A Starbucks 'short' is 8 'ounces'. I'm not sure you can really call 6 'ounces' standard when basic places like Starbucks don't do it that way, can you?
As /u/AuthorizedCust said, I've always understood an Americano to be water + espresso, which is different than what I'd call a normal cup of (American?) coffee.
Do Brazilians drink what I call espresso and call it coffee?
Just wanted to reply here because you're unnecessarily condescending about American coffee. While I'm no fan of drip coffee either the caffeine content is actually higher than in the espressos you mentioned (unless Portuguese and Colombian espresso is somehow wildly different from the Italian one).
I’ve looked into this before. The answer is that, unlike alcohol, there’s no standard unit of coffee.
When researchers say X cups of coffee, they’re entirely relying on their respondents’ personal reporting. So the answer is your best bet is to assume a cup of coffee is about what the average person would call a cup.
Yeah, but none of the academic research on coffee will qualify this to their survey respondents. They just ask how many cups per day, then write it down. Whereas most of the research on alcohol consumption will go in detail about drink size and strength then translate to standard units.

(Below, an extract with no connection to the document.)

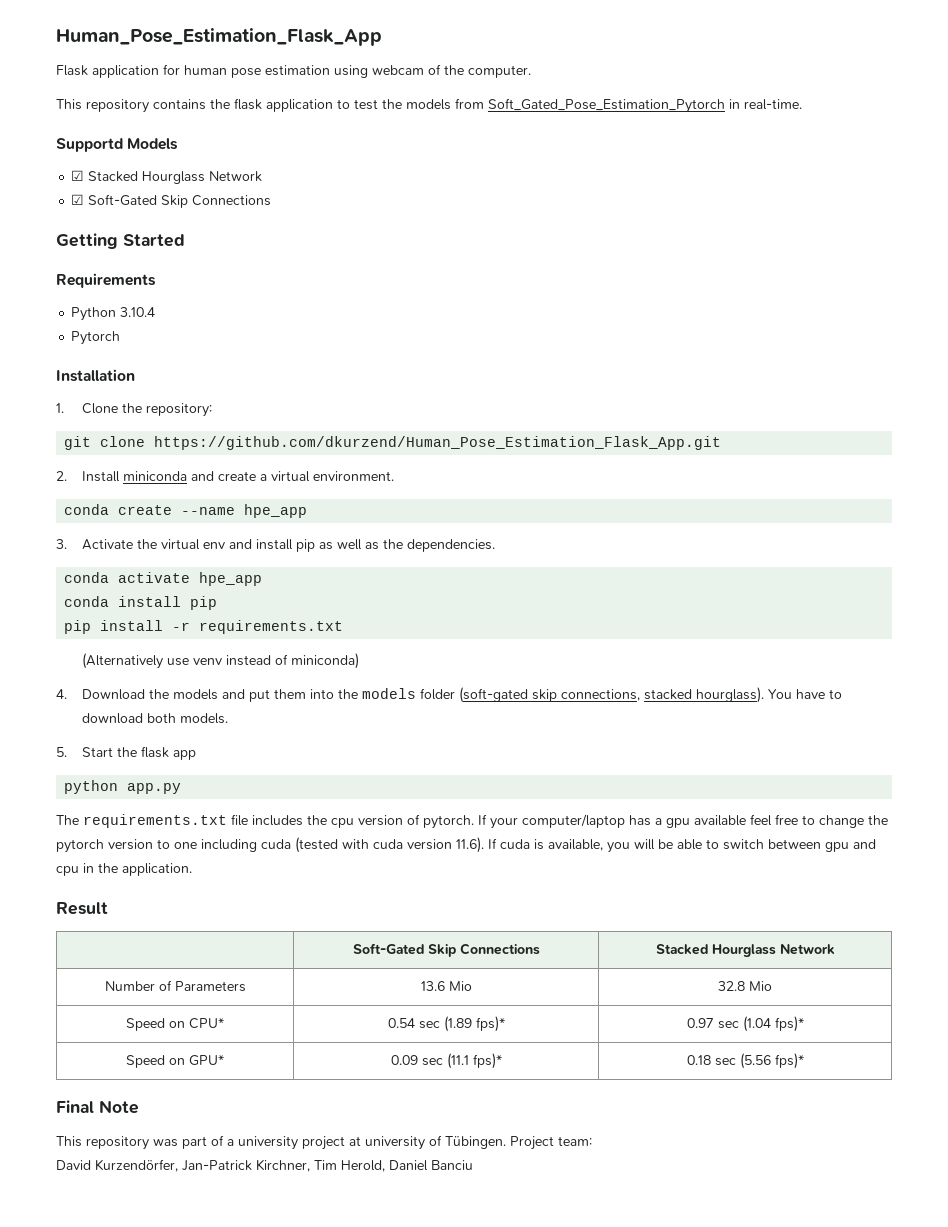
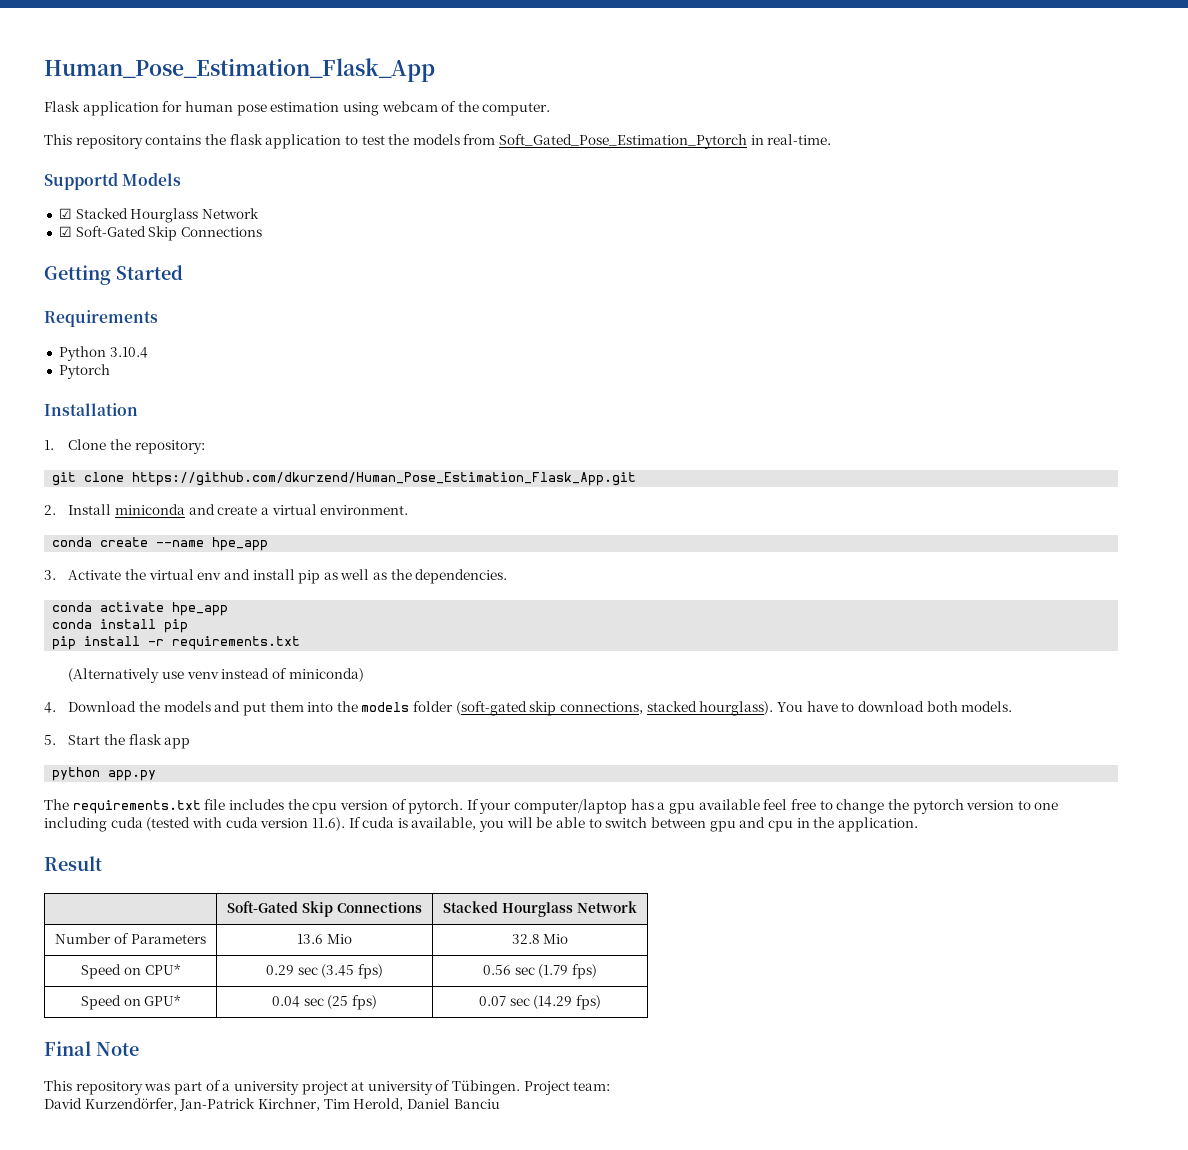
- Speed on CPU* | 0.54 sec (1.89 fps)* | 0.97 sec (1.04 fps)*
- Speed on GPU* | 0.09 sec (11.1 fps)* | 0.18 sec (5.56 fps)*
+ Speed on CPU* | 0.29 sec (3.45 fps) | 0.56 sec (1.79 fps)
+ Speed on GPU* | 0.04 sec (25 fps) | 0.07 sec (14.29 fps)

Yes, you are not controlling for the amount of coffee consumed. But that should cancel out in a population based study. The null hypothesis should be that humans drink coffee in a gaussian distributed way (not like with alcohol where the consumption is exponentially distributed). If you then randomly sample from that coffee drinker population (again, gaussian distributed), you can then control for variations in the coffee consumption by comparing the averages of coffee drinkers to non-drinkers.
But, yes, this does center around the hypothesis that coffee consumption is normally distributed. To confirm that I'd assume that there has been some research done on coffee consumption. Research that I have not done, to be clear. But I with no priors, I'd assume a normal distribution, because, well, darn near everything in bio is normally distributed.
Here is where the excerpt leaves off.